Gegen 17:45 Uhr bemerkte ein Passant am Steinhof einen in einem verschlossenen Auto zurückgelassenen Hund. “Aufgrund der hohen Außentemperaturen von über 30 Grad und der damit verbundenen Sorge um den Hund alarmierte der Mann die Polizei, die schnell vor Ort war. Hierbei stellte sie fest, dass der mittelgroße Hund stark hechelte und augenscheinlich erheblich erschöpft war”, berichtet die Polizeibehörde.
Noch bevor die Einsatzkräfte den Hund gewaltsam aus dem Auto befreien konnten, erschien der Hundehalter auf dem Parkplatz. Der Mann gab an, seit etwa 17 Uhr in einem benachbarten Fitnessstudio trainiert, hierbei jedoch in kurzen Abständen nach dem Hund geschaut zu haben. Zeugenaussagen vermittelten den Beamten allerdings ein anderes Bild von der Situation, weshalb gegen den 63-Jährigen ein Verfahren wegen des Anfangsverdachts eines Verstoßes gegen das Tierschutzgesetz eingeleitet wurde.
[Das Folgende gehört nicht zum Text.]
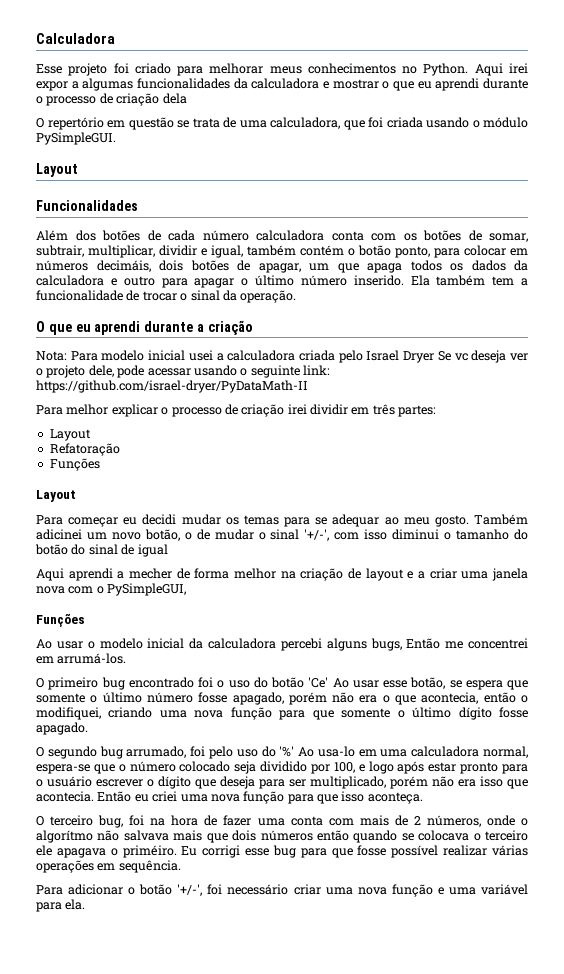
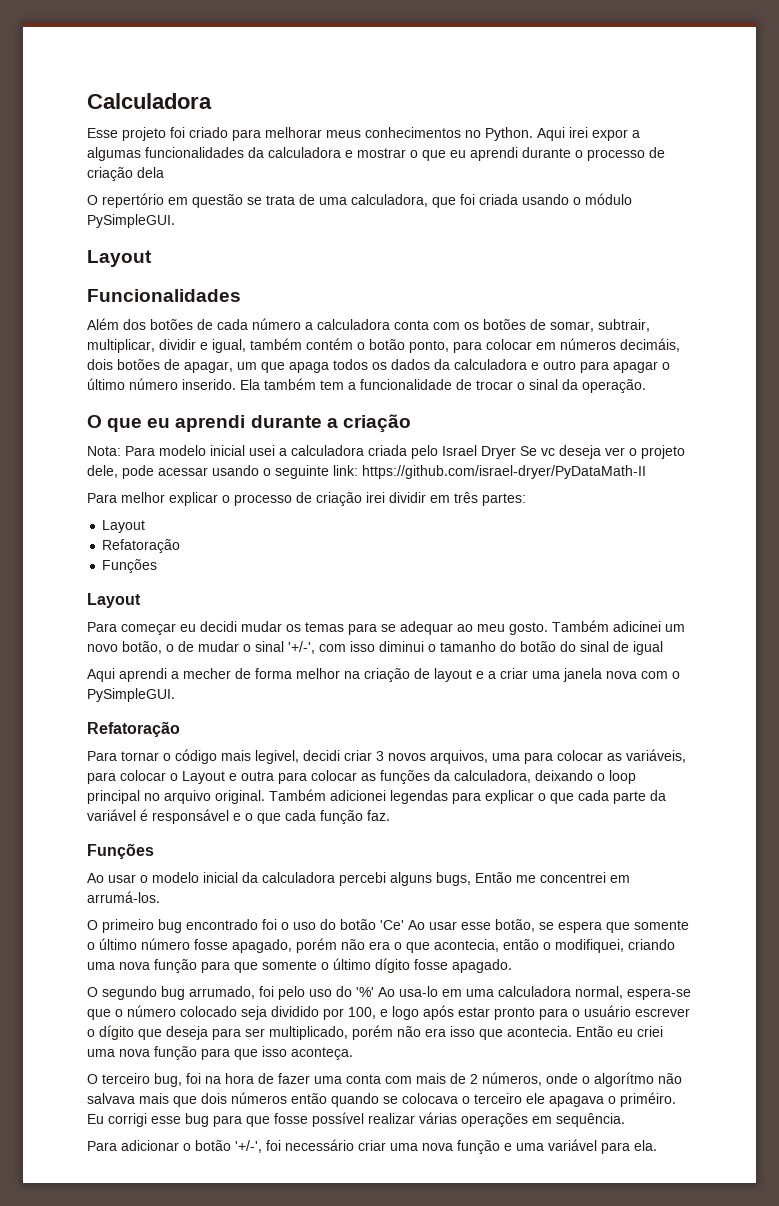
- Além dos botões de cada número calculadora conta com os botões de somar, subtrair, multiplicar, dividir e igual, também contém o botão ponto, para colocar em números decimáis, dois botões de apagar, um que apaga todos os dados da calculadora e outro para apagar o último número inserido.
+ Além dos botões de cada número a calculadora conta com os botões de somar, subtrair, multiplicar, dividir e igual, também contém o botão ponto, para colocar em números decimáis, dois botões de apagar, um que apaga todos os dados da calculadora e outro para apagar o último número inserido.
- Aqui aprendi a mecher de forma melhor na criação de layout e a criar uma janela nova com o PySimpleGUI,
+ Aqui aprendi a mecher de forma melhor na criação de layout e a criar uma janela nova com o PySimpleGUI.
+ Refatoração
+ Para tornar o código mais legivel, decidi criar 3 novos arquivos, uma para colocar as variáveis, para colocar o Layout e outra para colocar as funções da calculadora, deixando o loop principal no arquivo original. Também adicionei legendas para explicar o que cada parte da variável é responsável e o que cada função faz.

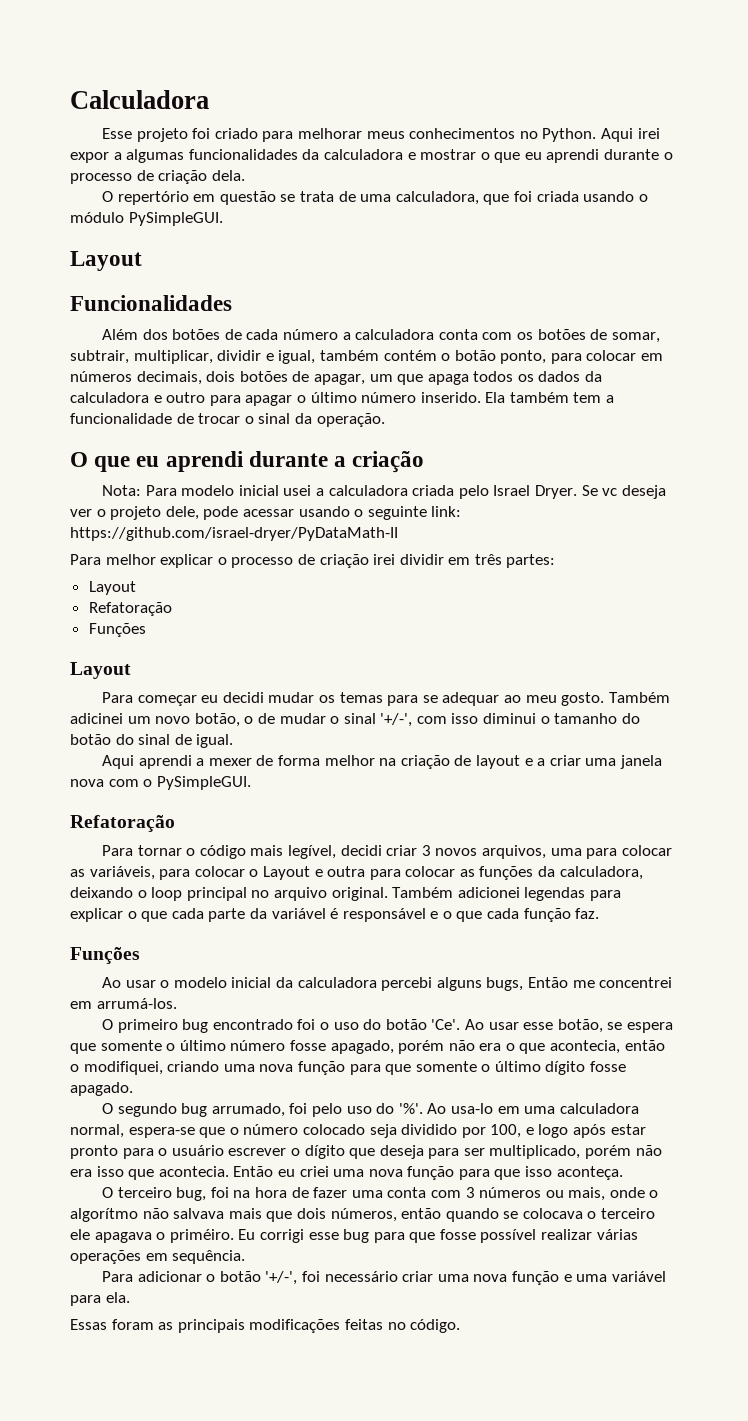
- Aqui irei expor a algumas funcionalidades da calculadora e mostrar o que eu aprendi durante o processo de criação dela
+ Aqui irei expor a algumas funcionalidades da calculadora e mostrar o que eu aprendi durante o processo de criação dela.
- Além dos botões de cada número a calculadora conta com os botões de somar, subtrair, multiplicar, dividir e igual, também contém o botão ponto, para colocar em números decimáis, dois botões de apagar, um que apaga todos os dados da calculadora e outro para apagar o último número inserido.
+ Além dos botões de cada número a calculadora conta com os botões de somar, subtrair, multiplicar, dividir e igual, também contém o botão ponto, para colocar em números decimais, dois botões de apagar, um que apaga todos os dados da calculadora e outro para apagar o último número inserido.
- Nota: Para modelo inicial usei a calculadora criada pelo Israel Dryer Se vc deseja ver o projeto dele, pode acessar usando o seguinte link: https://github.com/israel-dryer/PyDataMath-II
+ Nota: Para modelo inicial usei a calculadora criada pelo Israel Dryer. Se vc deseja ver o projeto dele, pode acessar usando o seguinte link: https://github.com/israel-dryer/PyDataMath-II
- Também adicinei um novo botão, o de mudar o sinal '+/-', com isso diminui o tamanho do botão do sinal de igual
+ Também adicinei um novo botão, o de mudar o sinal '+/-', com isso diminui o tamanho do botão do sinal de igual.
- Aqui aprendi a mecher de forma melhor na criação de layout e a criar uma janela nova com o PySimpleGUI.
+ Aqui aprendi a mexer de forma melhor na criação de layout e a criar uma janela nova com o PySimpleGUI.
- Para tornar o código mais legivel, decidi criar 3 novos arquivos, uma para colocar as variáveis, para colocar o Layout e outra para colocar as funções da calculadora, deixando o loop principal no arquivo original.
+ Para tornar o código mais legível, decidi criar 3 novos arquivos, uma para colocar as variáveis, para colocar o Layout e outra para colocar as funções da calculadora, deixando o loop principal no arquivo original.
- O primeiro bug encontrado foi o uso do botão 'Ce' Ao usar esse botão, se espera que somente o último número fosse apagado, porém não era o que acontecia, então o modifiquei, criando uma nova função para que somente o último dígito fosse apagado.
+ O primeiro bug encontrado foi o uso do botão 'Ce'. Ao usar esse botão, se espera que somente o último número fosse apagado, porém não era o que acontecia, então o modifiquei, criando uma nova função para que somente o último dígito fosse apagado.
- O segundo bug arrumado, foi pelo uso do '%' Ao usa-lo em uma calculadora normal, espera-se que o número colocado seja dividido por 100, e logo após estar pronto para o usuário escrever o dígito que deseja para ser multiplicado, porém não era isso que acontecia.
+ O segundo bug arrumado, foi pelo uso do '%'. Ao usa-lo em uma calculadora normal, espera-se que o número colocado seja dividido por 100, e logo após estar pronto para o usuário escrever o dígito que deseja para ser multiplicado, porém não era isso que acontecia.
- O terceiro bug, foi na hora de fazer uma conta com mais de 2 números, onde o algorítmo não salvava mais que dois números então quando se colocava o terceiro ele apagava o priméiro.
+ O terceiro bug, foi na hora de fazer uma conta com 3 números ou mais, onde o algorítmo não salvava mais que dois números, então quando se colocava o terceiro ele apagava o priméiro.
+ Essas foram as principais modificações feitas no código.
Die Polizei nimmt diesen Vorfall zum Anlass für einen wichtigen Appell: “Bei sommerlichen Temperaturen kann sich ein Auto innerhalb kürzester Zeit extrem erhitzen – der Innenraum kann dabei zu einem regelrechten Backofen werden. Für im Fahrzeug zurückgelassene Kinder oder Tiere kann dies lebensgefährlich werden.”
Wer auf derartige Situationen aufmerksam wird, solle vor Ort schauen, ob ein Berechtigter aufzufinden ist. “Ist das nicht der Fall, scheuen Sie sich nicht davor, die Polizei zu rufen”, hieß es. “Die Einsatzkräfte wissen, was zu tun ist. Wenn Ihrer Ansicht nach eine akute Gefahr für Leib und Leben besteht, dürfen Sie zur Rettung auch die Scheibe des Fahrzeugs einschlagen.”